Top of MATERIALS PROVIDED

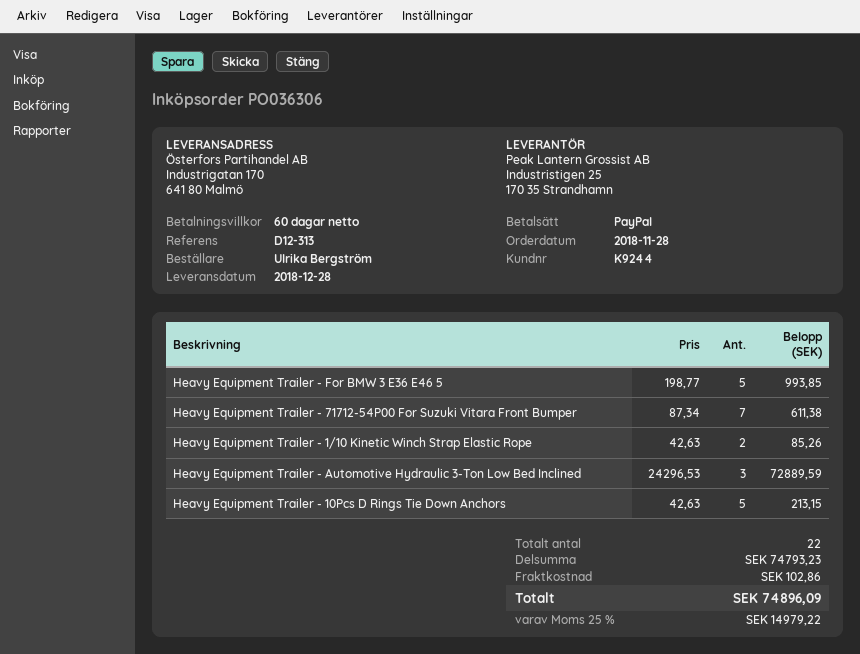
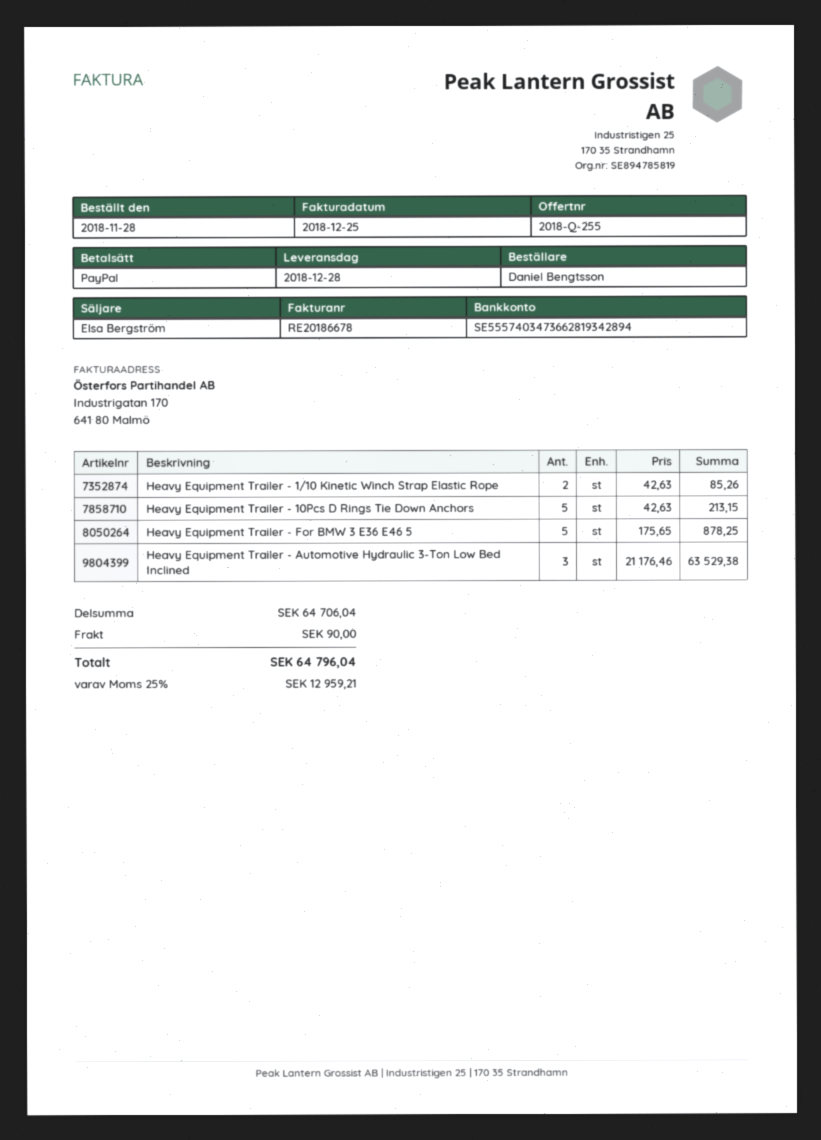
ordered by: Ulrika Bergström -> Daniel Bengtsson
Heavy Equipment Trailer - For BMW 3 E36 E46 5: 5 x 198.77 = 993.85 -> 5 x 175.65 = 878.25
Heavy Equipment Trailer - 71712-54P00 For Suzuki Vitara Front Bumper: 7 x 87.34 = 611.38 -> none
Heavy Equipment Trailer - Automotive Hydraulic 3-Ton Low Bed Inclined: 3 x 24296.53 = 72889.59 -> 3 x 21176.46 = 63529.38
subtotal: 74793.23 -> 64706.04
shipping: 102.86 -> 90.00
tax: 25% = 14979.22 -> 25% = 12959.21
total: 74896.09 -> 64796.04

Bottom of MATERIALS PROVIDED

_TASK DIRECTIONS_
Quote the lines of the listing above that run from the line with "Heavy Equipment Trailer - 71712-54P00" through its last line, both included, and nothing else.

_FINISHED TASK_
Heavy Equipment Trailer - 71712-54P00 For Suzuki Vitara Front Bumper: 7 x 87.34 = 611.38 -> none
Heavy Equipment Trailer - Automotive Hydraulic 3-Ton Low Bed Inclined: 3 x 24296.53 = 72889.59 -> 3 x 21176.46 = 63529.38
subtotal: 74793.23 -> 64706.04
shipping: 102.86 -> 90.00
tax: 25% = 14979.22 -> 25% = 12959.21
total: 74896.09 -> 64796.04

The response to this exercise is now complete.